* **The task**: Your answer must be an exact copy of the entries, containing no images.

Records from a data source:
-.-.-
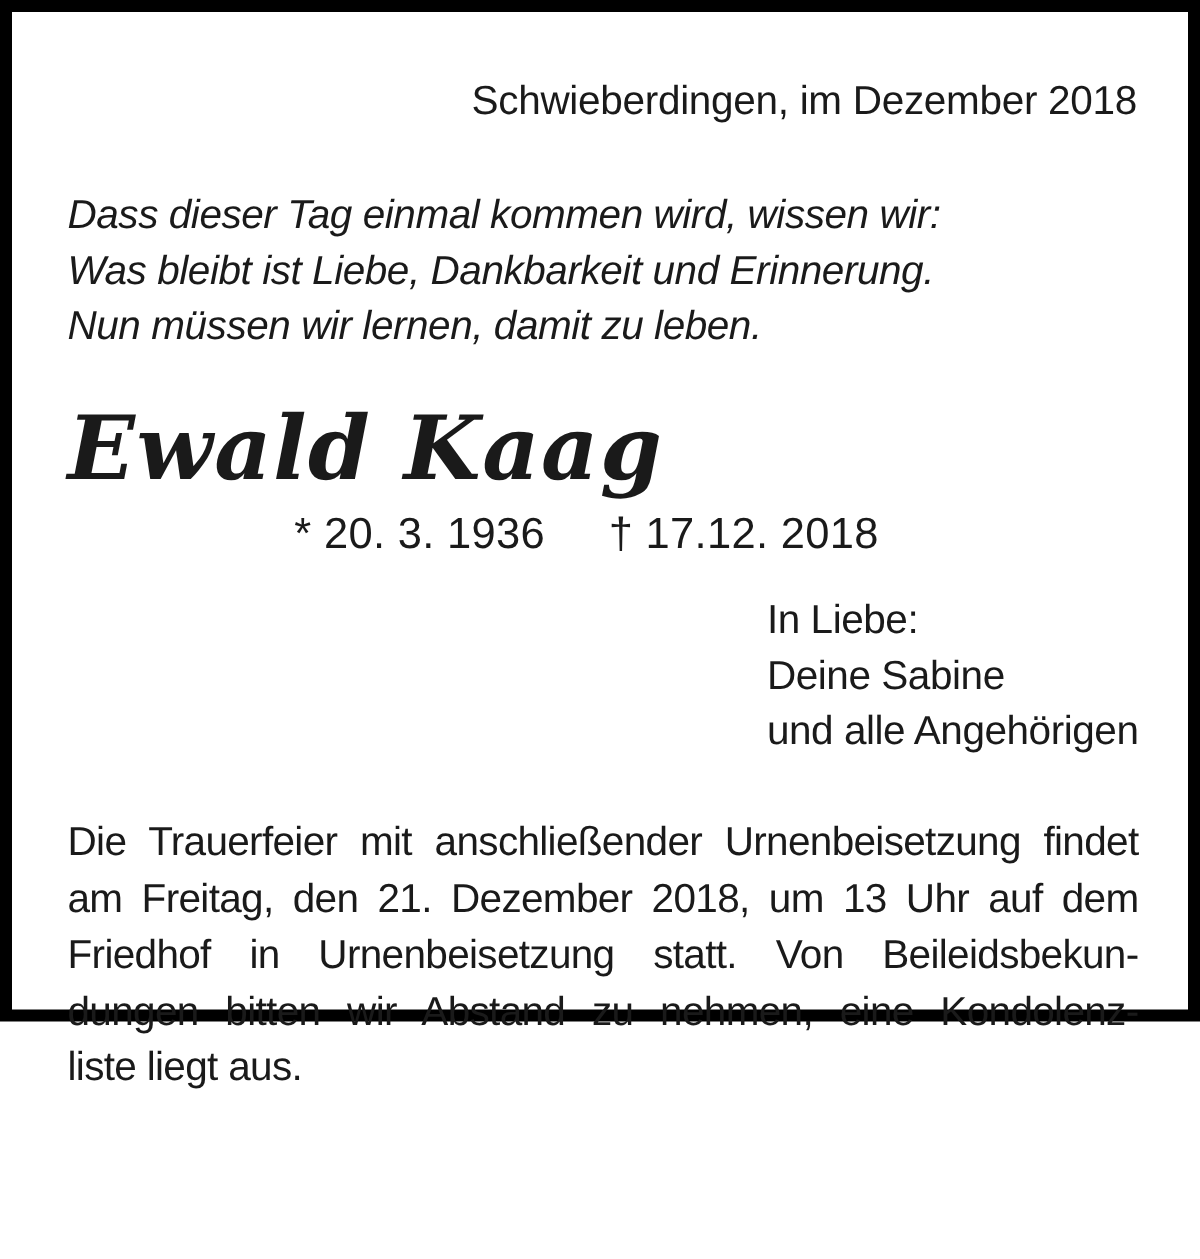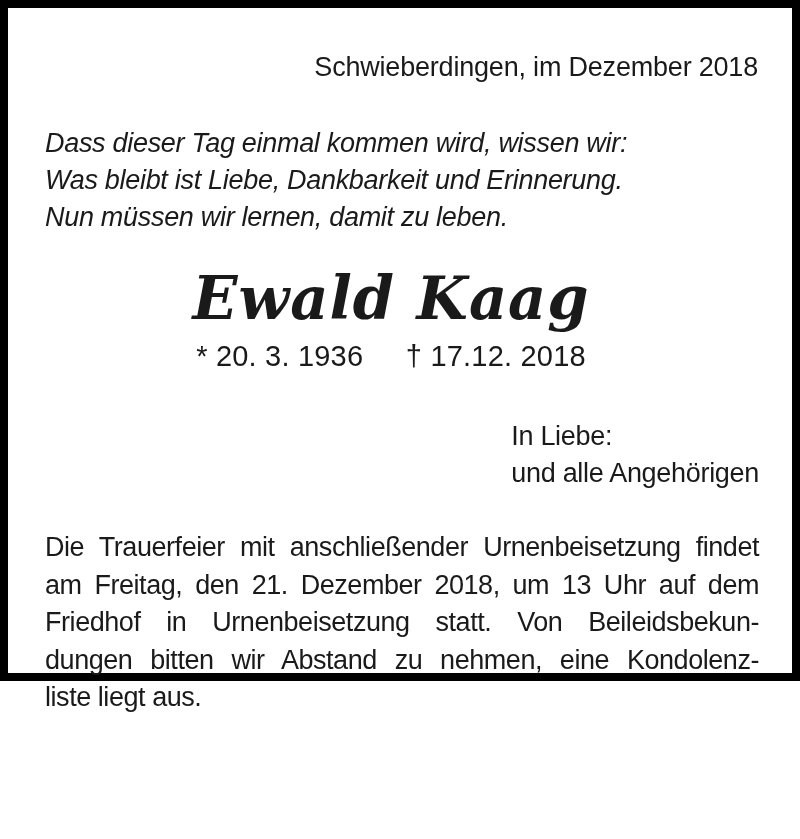--- a/index.html
+++ b/index.html
@@ -65,7 +65,6 @@
   
   .name-block {
     margin-top: 30px;
-    text-align: center;
     padding-right: 22px;
   }
   .deceased-name {

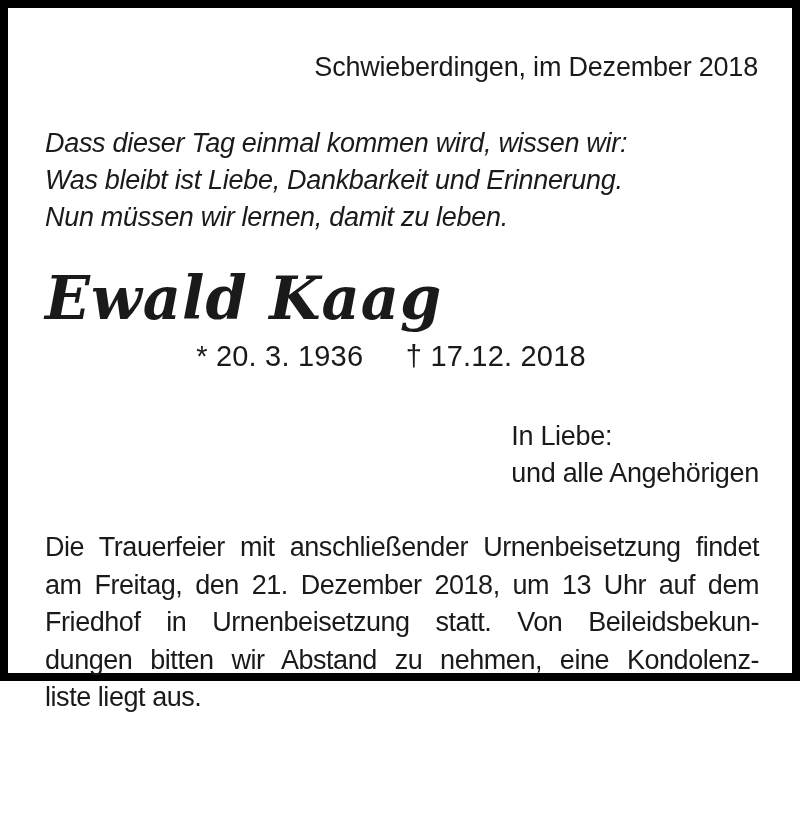--- a/index.html
+++ b/index.html
@@ -90,7 +90,7 @@
 
   
   .signature {
-    margin-top: 44px;
+    margin-top: 21px;
     display: flex;
     justify-content: flex-end;
   }

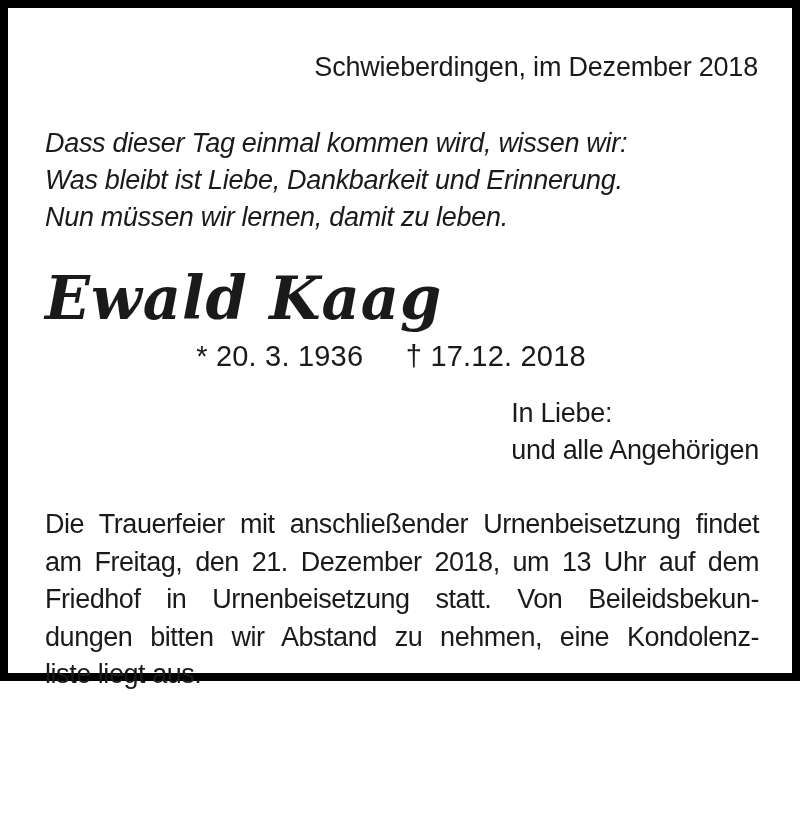--- a/index.html
+++ b/index.html
@@ -148,6 +148,7 @@
     <div class="signature">
       <div class="signature-inner">
         <span class="sline">In Liebe:</span>
+        <span class="sline">Deine Sabine</span>
         <span class="sline">und alle Angehörigen</span>
       </div>
     </div>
-.-.-
* **Exercise answer**:
--- a/index.html
+++ b/index.html
@@ -65,7 +65,6 @@
   
   .name-block {
     margin-top: 30px;
-    text-align: center;
     padding-right: 22px;
   }
   .deceased-name {

--- a/index.html
+++ b/index.html
@@ -90,7 +90,7 @@
 
   
   .signature {
-    margin-top: 44px;
+    margin-top: 21px;
     display: flex;
     justify-content: flex-end;
   }

--- a/index.html
+++ b/index.html
@@ -148,6 +148,7 @@
     <div class="signature">
       <div class="signature-inner">
         <span class="sline">In Liebe:</span>
+        <span class="sline">Deine Sabine</span>
         <span class="sline">und alle Angehörigen</span>
       </div>
     </div>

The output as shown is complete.